Your robots.txt file is a small text file that sits at the root of your website and tells search engines and other bots which pages they can and cannot access. It's been around since the mid-1990s, and most business owners have never thought about it. But in the age of AI search, this tiny file has become one of the most important factors in whether AI systems can find and recommend your business.

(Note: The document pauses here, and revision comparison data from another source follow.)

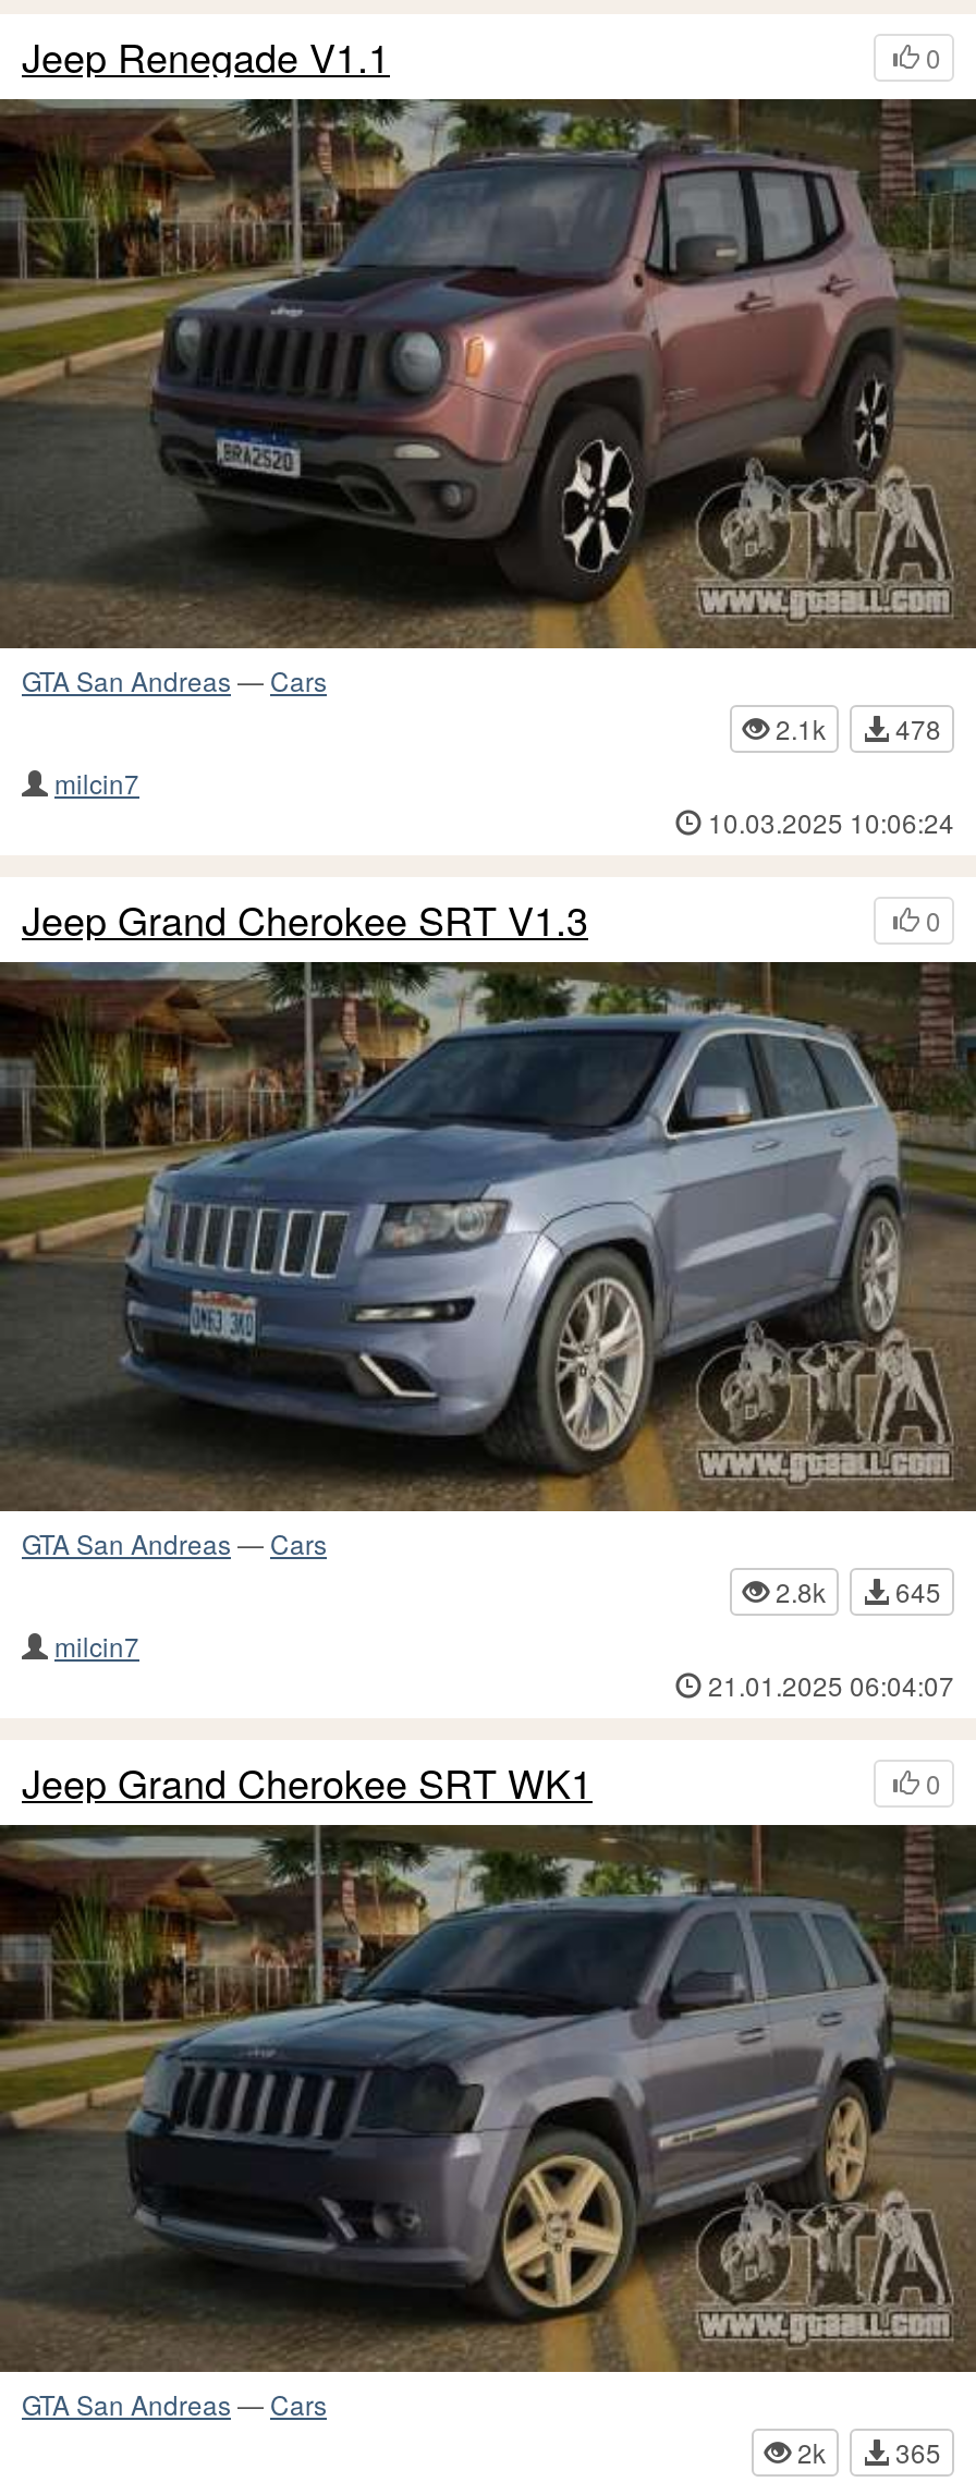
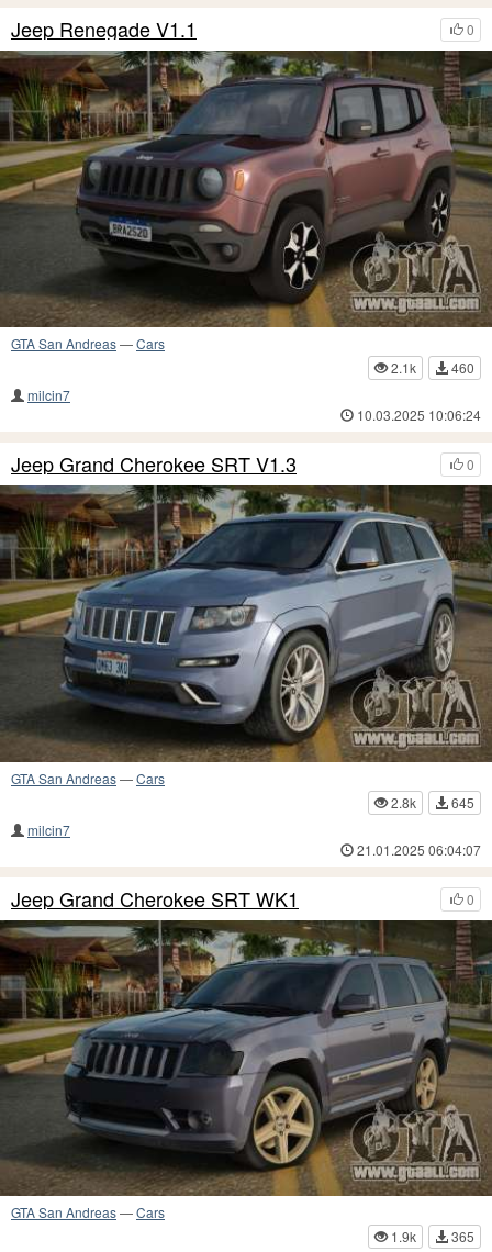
[776,709,941,746] 2.1k 478 -> [391,358,474,377] 2.1k 460
[797,2433,941,2470] 2k 365 -> [391,1227,474,1246] 1.9k 365

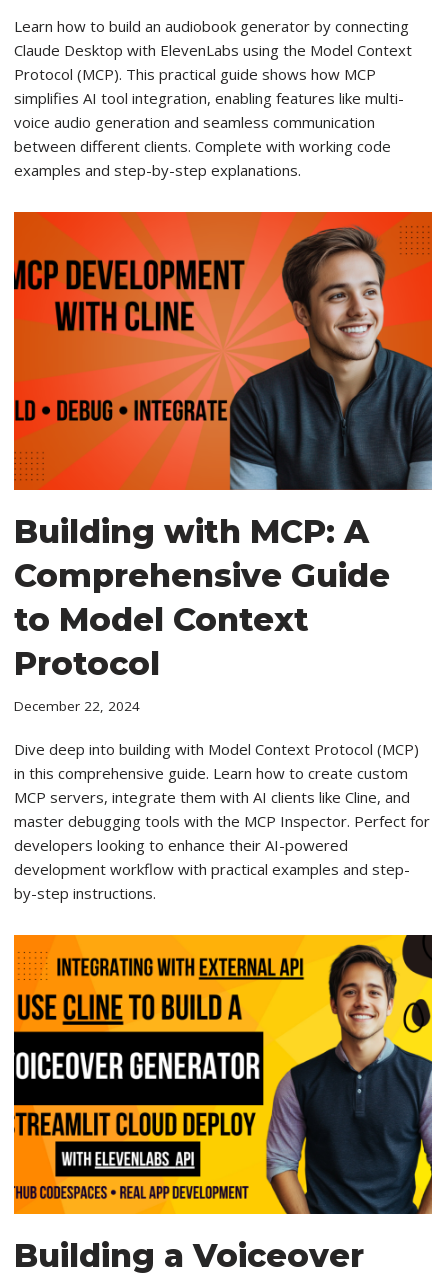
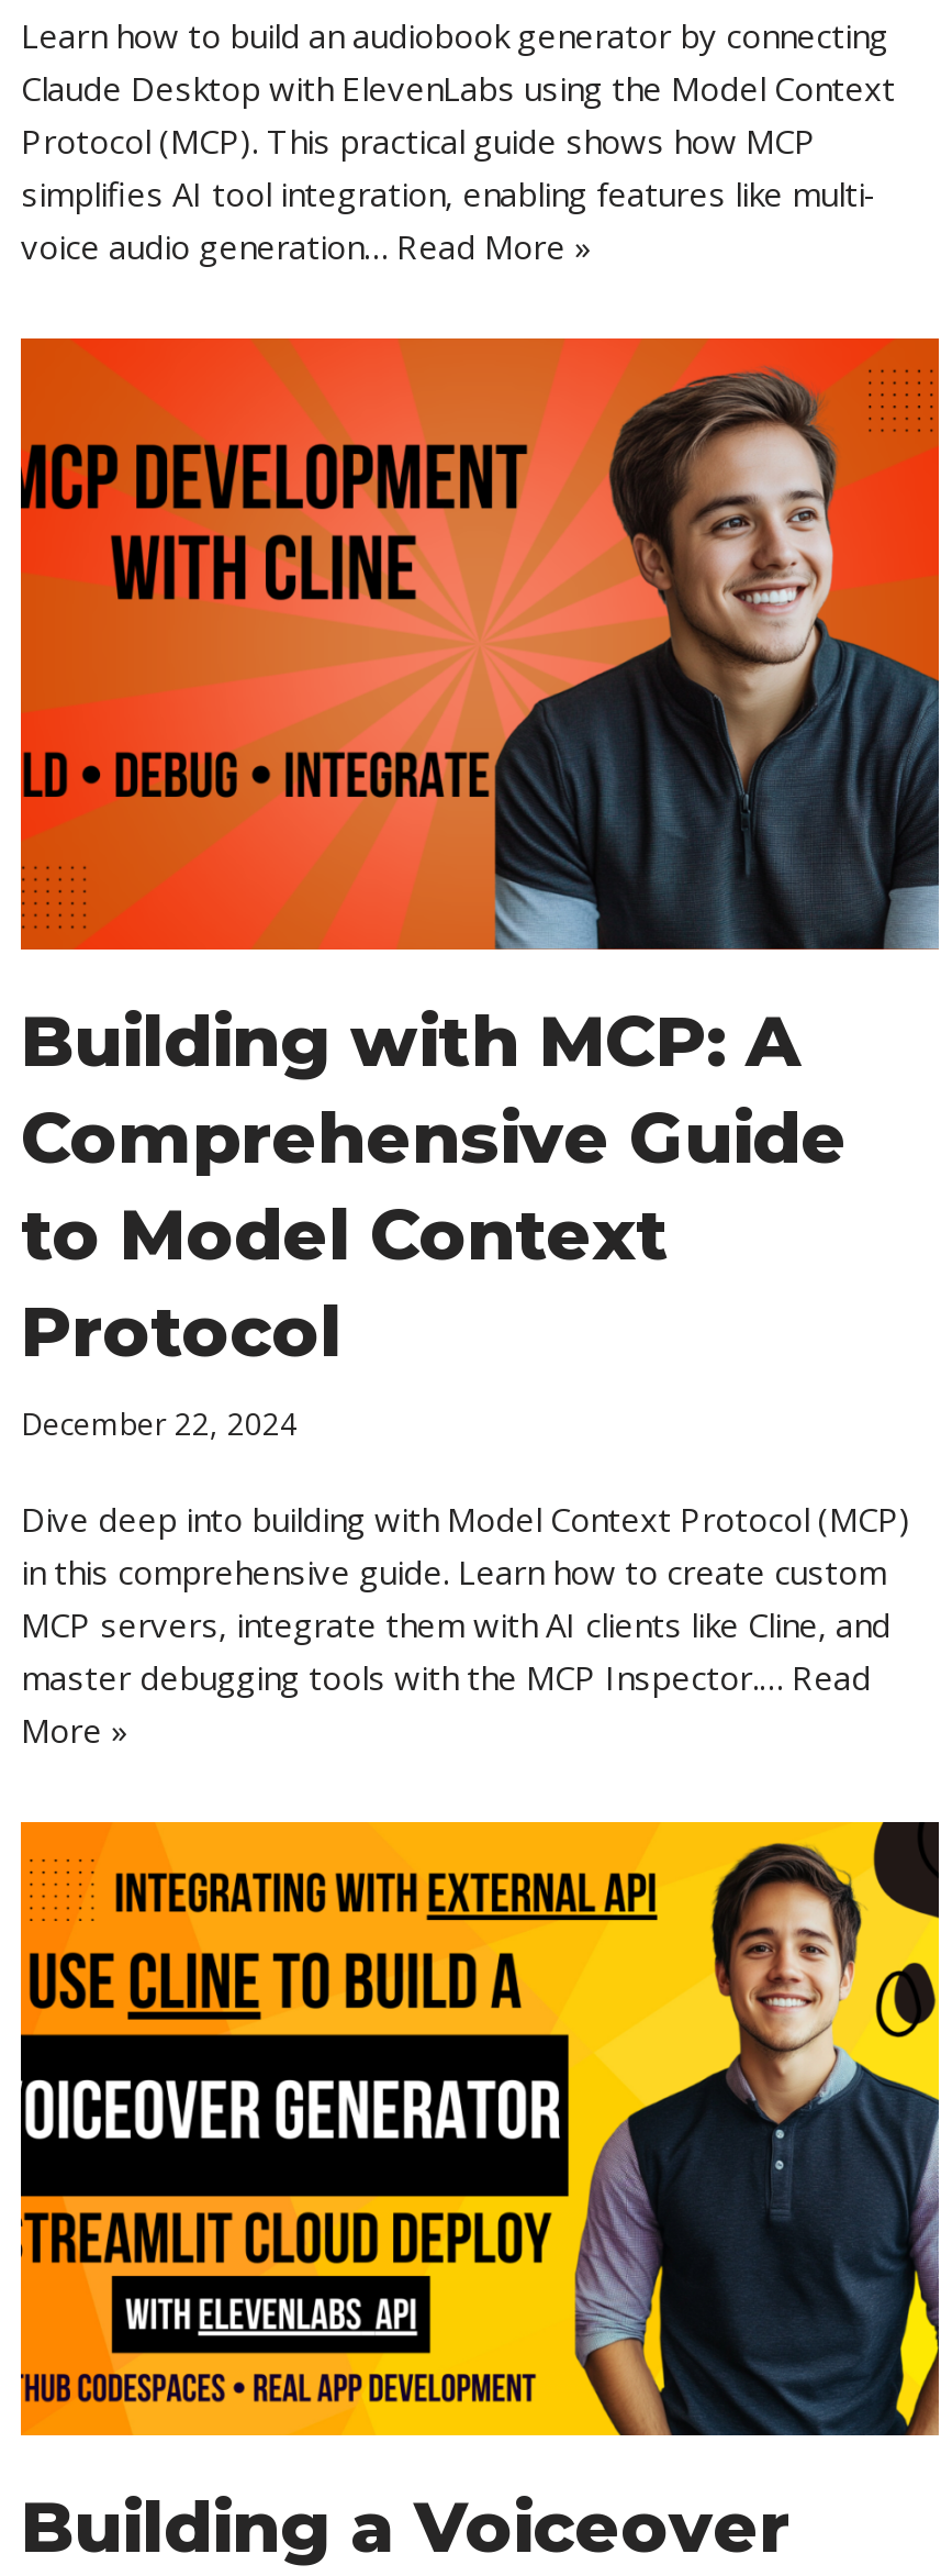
[14,112,391,180] voice audio generation and seamless communication | between different clients. Complete with working code | examples and step-by-step explanations. -> [21,224,592,267] voice audio generation… Read More »
[14,811,430,903] master debugging tools with the MCP Inspector. Perfect for | developers looking to enhance their AI-powered | development workflow with practical examples and step- | by-step instructions. -> [21,1656,871,1752] master debugging tools with the MCP Inspector.… Read | More »

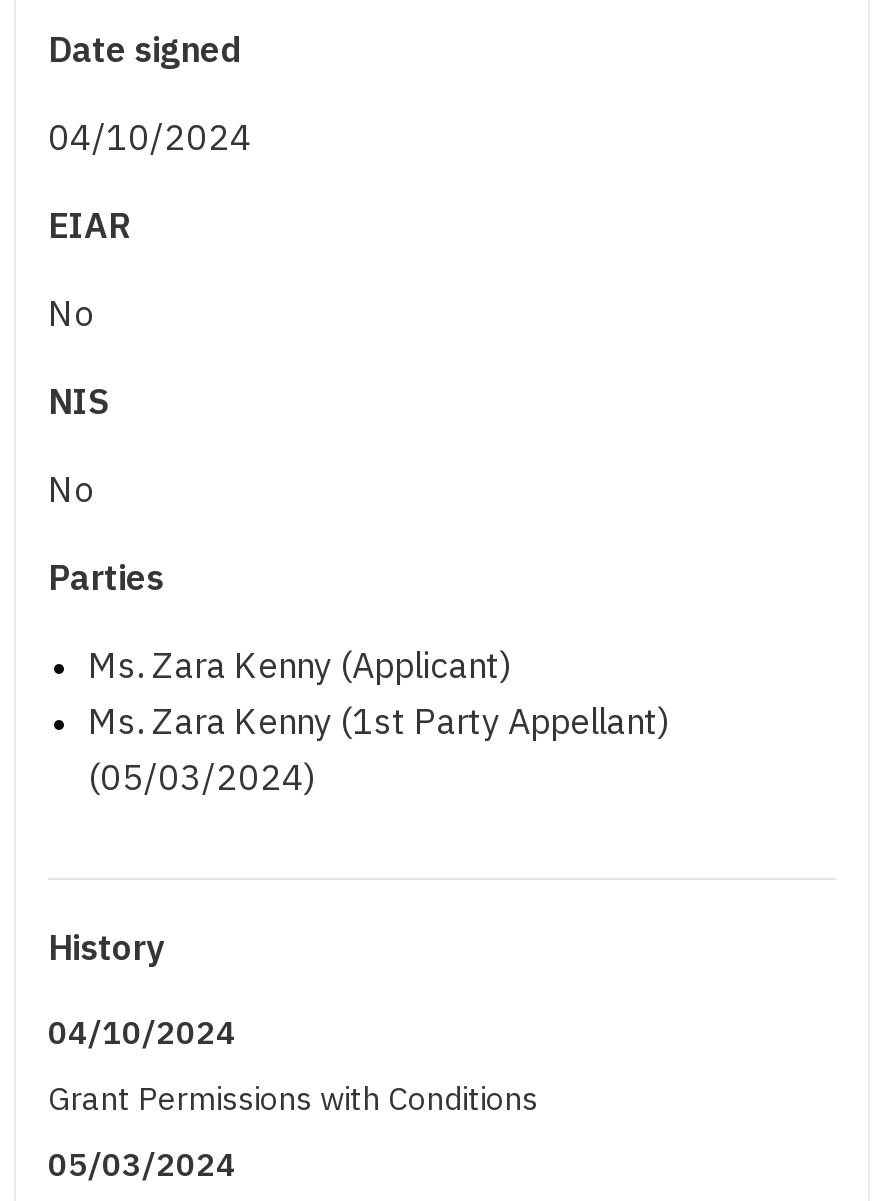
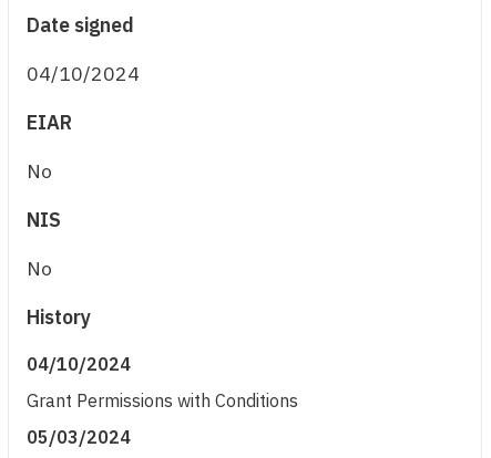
[48,554,670,800] Parties | Ms. Zara Kenny (Applicant) | Ms. Zara Kenny (1st Party Appellant) | (05/03/2024) -> none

If your robots.txt is blocking AI crawlers—and many are, either intentionally or by accident—you're invisible to a rapidly growing number of potential customers. This guide shows you exactly how to fix that.
What Is robots.txt and Why Does It Matter?
Every website has a robots.txt file (or should). You can see yours right now by typing your website URL followed by /robots.txt in your browser. For example: https://yourbusiness.com/robots.txt
Skyline Property Management in Denver, CO discovered the hard way how much robots.txt matters. Their WordPress security plugin had silently added rules blocking GPTBot, Claude-Web, and PerplexityBot—they had no idea. When a prospective tenant told them “I asked ChatGPT for the best property management companies in Denver and you didn't come up,” they investigated. After removing the AI crawler blocks and adding explicit Allow directives along with a sitemap reference, Skyline began appearing in AI-generated recommendations within weeks. They estimate the fix—a five-minute robots.txt edit—has driven at least 20 qualified landlord leads through AI search channels in the six months since.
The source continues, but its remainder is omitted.